• _PROMPT_: Make an exact copy of the entries below and leave any picture out of it.
- - -
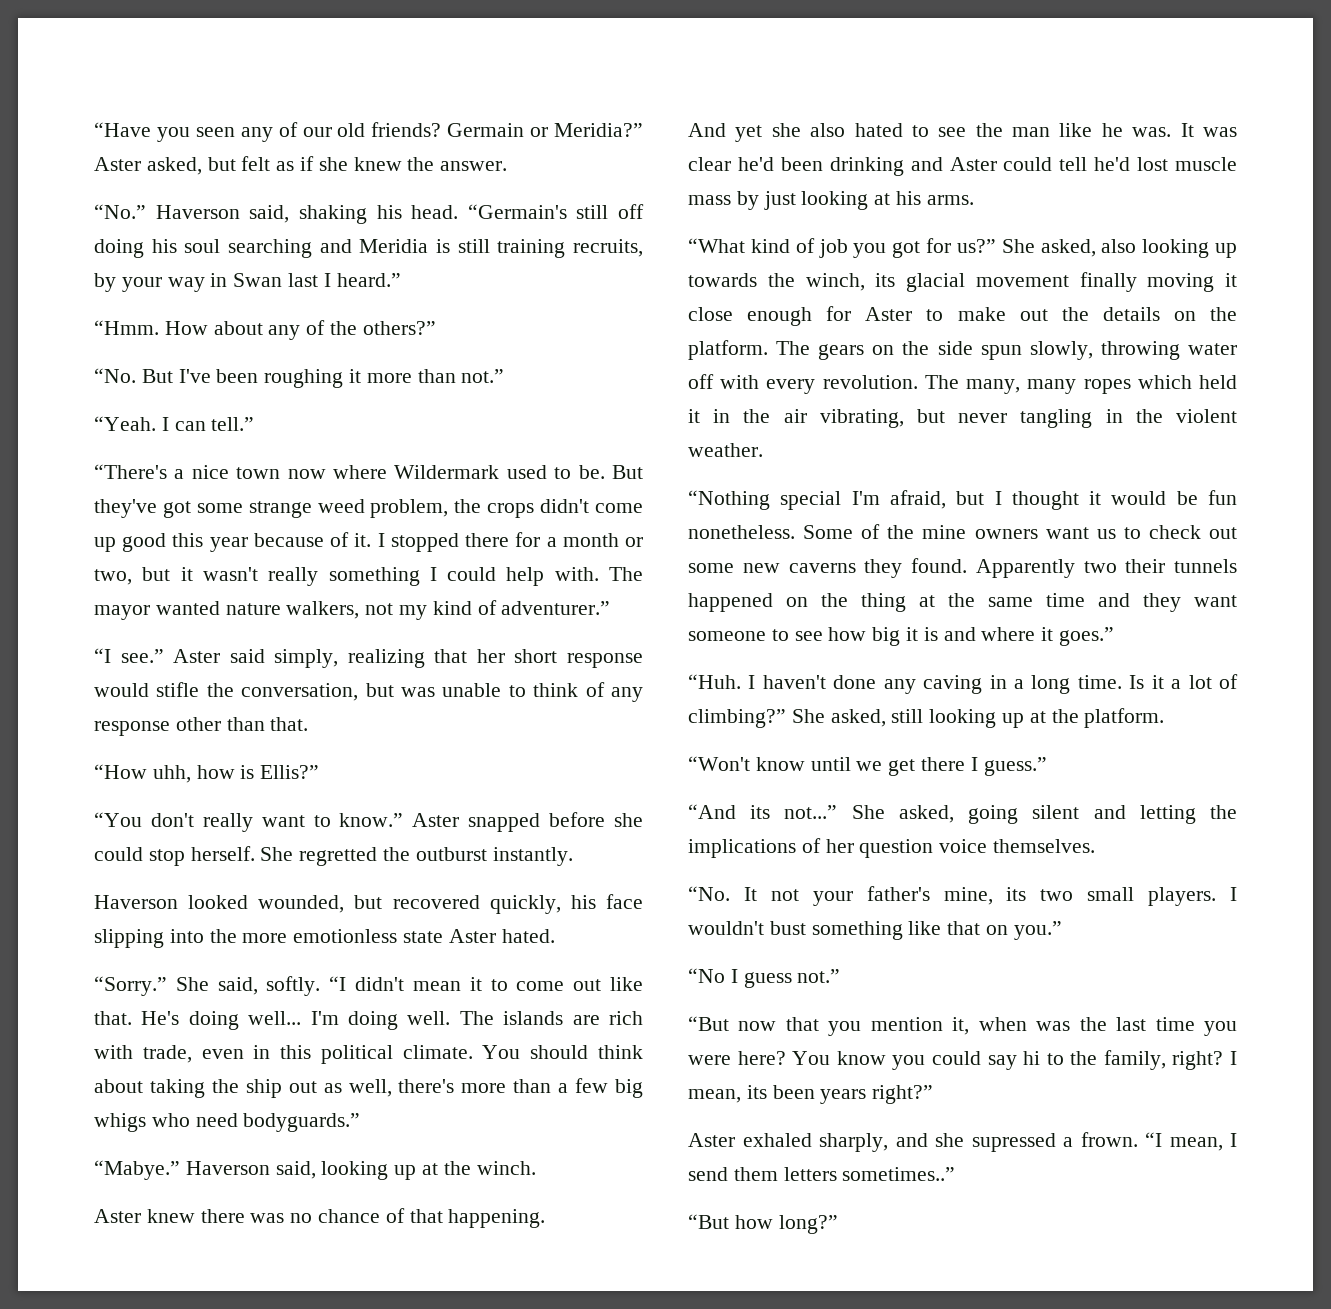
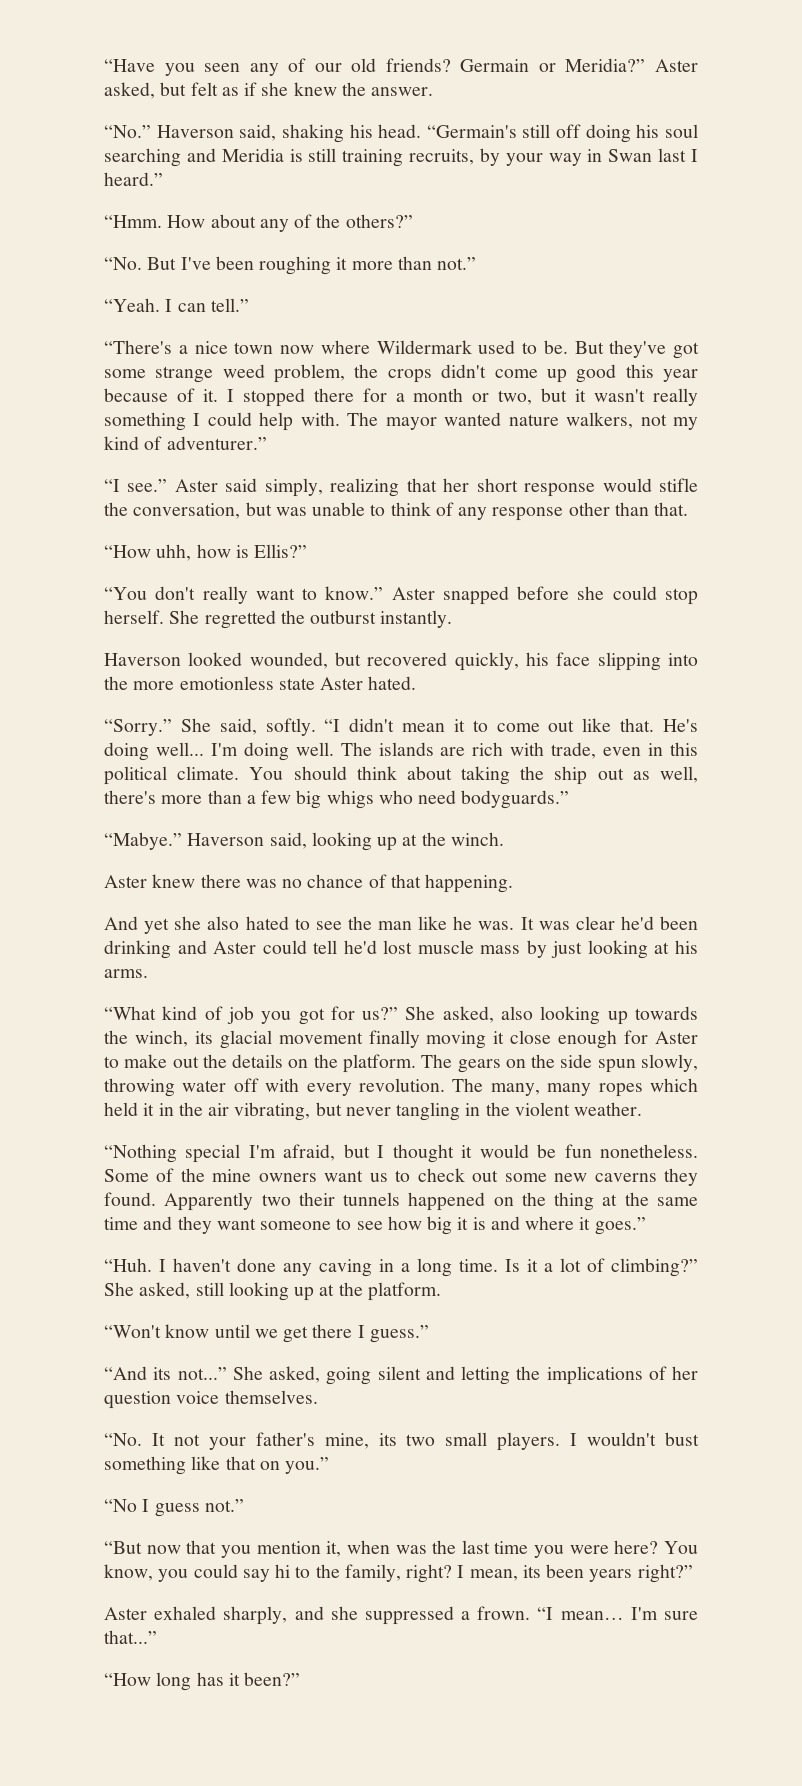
- You know you could say hi to the family, right?
+ You know, you could say hi to the family, right?
- Aster exhaled sharply, and she supressed a frown.
+ Aster exhaled sharply, and she suppressed a frown.
- “I mean, I send them letters sometimes..”
- “But how long?”
+ “I mean… I'm sure that...”
+ “How long has it been?”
- - -
• _RESPONSE TO THE TASK_:
- You know you could say hi to the family, right?
+ You know, you could say hi to the family, right?
- Aster exhaled sharply, and she supressed a frown.
+ Aster exhaled sharply, and she suppressed a frown.
- “I mean, I send them letters sometimes..”
- “But how long?”
+ “I mean… I'm sure that...”
+ “How long has it been?”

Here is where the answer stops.